#### To do
Scan the lines below for the word "models". Copy each line you find it in.

#### Input
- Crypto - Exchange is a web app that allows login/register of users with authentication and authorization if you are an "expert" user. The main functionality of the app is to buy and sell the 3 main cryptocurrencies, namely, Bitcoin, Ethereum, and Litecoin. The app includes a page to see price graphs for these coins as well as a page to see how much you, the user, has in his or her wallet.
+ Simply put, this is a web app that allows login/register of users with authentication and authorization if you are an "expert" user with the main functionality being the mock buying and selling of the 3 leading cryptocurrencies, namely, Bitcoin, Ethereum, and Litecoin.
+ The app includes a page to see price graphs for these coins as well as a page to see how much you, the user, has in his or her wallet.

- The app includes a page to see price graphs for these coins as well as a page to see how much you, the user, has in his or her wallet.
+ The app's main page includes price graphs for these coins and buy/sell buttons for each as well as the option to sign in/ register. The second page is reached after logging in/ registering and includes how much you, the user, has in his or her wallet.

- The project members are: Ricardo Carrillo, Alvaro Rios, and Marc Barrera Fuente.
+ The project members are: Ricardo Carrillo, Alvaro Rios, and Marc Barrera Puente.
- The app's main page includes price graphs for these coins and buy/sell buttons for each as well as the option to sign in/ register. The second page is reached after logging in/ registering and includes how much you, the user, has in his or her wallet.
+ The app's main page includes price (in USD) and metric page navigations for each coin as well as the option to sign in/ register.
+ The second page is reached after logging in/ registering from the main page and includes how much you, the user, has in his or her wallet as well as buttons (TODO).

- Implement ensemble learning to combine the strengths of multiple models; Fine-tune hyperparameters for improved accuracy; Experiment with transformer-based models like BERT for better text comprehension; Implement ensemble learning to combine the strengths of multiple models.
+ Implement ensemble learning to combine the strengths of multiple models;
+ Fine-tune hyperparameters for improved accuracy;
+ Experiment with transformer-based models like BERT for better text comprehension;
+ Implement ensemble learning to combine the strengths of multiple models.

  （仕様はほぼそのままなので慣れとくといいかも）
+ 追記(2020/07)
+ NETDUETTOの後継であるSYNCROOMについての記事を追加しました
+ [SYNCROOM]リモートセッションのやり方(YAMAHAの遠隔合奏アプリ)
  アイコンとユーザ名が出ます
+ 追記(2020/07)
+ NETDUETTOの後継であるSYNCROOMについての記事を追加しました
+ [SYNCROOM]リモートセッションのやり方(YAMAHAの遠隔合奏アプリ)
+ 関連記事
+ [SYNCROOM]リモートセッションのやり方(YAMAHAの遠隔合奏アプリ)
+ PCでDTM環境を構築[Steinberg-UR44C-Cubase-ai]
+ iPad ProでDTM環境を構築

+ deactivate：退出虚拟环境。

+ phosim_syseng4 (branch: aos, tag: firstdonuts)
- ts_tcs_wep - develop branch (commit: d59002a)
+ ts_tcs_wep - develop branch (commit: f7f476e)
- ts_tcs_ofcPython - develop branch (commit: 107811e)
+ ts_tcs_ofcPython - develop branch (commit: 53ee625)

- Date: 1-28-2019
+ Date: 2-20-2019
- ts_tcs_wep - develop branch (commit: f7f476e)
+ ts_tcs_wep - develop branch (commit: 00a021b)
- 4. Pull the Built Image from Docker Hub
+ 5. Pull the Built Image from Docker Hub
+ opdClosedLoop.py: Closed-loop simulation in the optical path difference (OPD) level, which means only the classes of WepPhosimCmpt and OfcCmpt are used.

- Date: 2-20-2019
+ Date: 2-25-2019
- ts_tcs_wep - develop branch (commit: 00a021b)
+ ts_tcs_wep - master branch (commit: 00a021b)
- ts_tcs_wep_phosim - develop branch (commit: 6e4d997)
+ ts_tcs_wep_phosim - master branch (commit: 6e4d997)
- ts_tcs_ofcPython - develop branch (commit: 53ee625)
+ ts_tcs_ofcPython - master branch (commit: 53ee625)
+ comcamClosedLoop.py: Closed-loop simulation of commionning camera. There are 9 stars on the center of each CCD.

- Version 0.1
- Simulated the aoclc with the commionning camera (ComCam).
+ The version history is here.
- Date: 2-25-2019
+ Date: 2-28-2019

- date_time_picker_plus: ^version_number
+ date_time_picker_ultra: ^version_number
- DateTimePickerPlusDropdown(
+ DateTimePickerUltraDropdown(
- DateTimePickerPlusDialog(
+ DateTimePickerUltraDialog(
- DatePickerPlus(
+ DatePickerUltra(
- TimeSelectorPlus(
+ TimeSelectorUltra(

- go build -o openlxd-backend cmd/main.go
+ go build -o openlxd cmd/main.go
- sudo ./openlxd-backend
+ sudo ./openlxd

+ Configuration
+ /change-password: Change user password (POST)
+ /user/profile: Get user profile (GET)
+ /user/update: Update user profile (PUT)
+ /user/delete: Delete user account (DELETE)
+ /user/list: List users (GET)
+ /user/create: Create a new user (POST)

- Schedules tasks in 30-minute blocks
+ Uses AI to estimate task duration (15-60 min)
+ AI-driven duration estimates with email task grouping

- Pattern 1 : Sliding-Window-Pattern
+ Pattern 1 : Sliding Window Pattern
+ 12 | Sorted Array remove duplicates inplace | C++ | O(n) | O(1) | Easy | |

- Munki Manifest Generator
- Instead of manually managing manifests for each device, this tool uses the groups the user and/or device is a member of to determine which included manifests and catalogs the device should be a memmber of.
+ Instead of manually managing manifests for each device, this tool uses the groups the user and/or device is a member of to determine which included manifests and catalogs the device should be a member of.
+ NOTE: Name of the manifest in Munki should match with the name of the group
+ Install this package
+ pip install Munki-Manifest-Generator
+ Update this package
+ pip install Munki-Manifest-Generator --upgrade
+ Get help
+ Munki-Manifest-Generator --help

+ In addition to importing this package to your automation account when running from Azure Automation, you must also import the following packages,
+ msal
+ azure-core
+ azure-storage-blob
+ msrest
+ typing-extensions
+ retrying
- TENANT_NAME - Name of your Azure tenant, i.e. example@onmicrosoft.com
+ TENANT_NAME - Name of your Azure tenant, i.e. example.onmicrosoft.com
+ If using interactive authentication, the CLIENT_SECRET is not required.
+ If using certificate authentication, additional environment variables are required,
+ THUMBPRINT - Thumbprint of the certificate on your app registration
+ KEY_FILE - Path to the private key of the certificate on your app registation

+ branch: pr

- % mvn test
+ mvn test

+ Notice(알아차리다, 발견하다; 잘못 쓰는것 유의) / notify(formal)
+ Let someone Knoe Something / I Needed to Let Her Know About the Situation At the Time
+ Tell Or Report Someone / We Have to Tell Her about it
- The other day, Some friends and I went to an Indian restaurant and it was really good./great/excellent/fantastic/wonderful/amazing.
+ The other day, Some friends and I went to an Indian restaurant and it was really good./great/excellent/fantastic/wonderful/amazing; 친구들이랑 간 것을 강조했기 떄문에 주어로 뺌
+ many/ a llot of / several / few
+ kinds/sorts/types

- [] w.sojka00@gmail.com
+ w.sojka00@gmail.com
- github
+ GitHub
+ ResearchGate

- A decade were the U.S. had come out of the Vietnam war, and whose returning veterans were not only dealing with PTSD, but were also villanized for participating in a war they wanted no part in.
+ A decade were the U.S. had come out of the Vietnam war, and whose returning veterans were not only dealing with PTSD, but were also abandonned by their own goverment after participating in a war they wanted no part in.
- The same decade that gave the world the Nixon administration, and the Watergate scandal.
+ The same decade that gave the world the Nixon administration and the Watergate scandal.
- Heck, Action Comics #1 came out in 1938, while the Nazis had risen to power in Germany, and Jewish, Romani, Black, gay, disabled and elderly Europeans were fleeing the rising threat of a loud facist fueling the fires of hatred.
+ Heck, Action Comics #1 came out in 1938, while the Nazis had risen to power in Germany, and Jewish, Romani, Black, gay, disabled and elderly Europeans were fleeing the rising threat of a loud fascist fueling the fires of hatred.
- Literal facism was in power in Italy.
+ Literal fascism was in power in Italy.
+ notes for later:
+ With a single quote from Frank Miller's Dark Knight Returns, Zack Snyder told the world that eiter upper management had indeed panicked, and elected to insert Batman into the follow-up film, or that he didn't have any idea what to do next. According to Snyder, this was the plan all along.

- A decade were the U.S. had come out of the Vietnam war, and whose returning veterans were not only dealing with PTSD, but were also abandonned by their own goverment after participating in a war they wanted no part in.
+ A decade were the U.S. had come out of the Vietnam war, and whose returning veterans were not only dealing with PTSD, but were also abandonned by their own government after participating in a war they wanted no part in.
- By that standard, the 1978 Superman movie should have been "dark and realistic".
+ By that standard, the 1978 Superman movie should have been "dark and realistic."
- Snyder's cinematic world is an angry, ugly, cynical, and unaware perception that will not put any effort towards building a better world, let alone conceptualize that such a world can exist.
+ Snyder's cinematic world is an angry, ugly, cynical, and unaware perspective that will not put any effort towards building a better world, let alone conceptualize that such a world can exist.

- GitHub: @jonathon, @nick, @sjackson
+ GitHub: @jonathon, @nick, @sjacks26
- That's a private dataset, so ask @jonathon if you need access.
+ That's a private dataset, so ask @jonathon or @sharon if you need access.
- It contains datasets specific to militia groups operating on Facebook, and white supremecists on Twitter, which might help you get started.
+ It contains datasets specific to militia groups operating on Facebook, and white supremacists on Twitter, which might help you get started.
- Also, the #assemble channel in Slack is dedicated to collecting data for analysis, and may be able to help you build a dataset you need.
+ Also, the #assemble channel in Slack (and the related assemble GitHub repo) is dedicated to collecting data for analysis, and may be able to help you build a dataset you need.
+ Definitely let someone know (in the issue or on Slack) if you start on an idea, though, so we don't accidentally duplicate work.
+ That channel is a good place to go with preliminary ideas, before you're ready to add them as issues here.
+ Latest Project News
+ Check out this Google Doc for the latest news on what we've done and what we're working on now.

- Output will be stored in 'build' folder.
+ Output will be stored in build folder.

#### Response
- Implement ensemble learning to combine the strengths of multiple models; Fine-tune hyperparameters for improved accuracy; Experiment with transformer-based models like BERT for better text comprehension; Implement ensemble learning to combine the strengths of multiple models.
+ Implement ensemble learning to combine the strengths of multiple models;
+ Experiment with transformer-based models like BERT for better text comprehension;
+ Implement ensemble learning to combine the strengths of multiple models.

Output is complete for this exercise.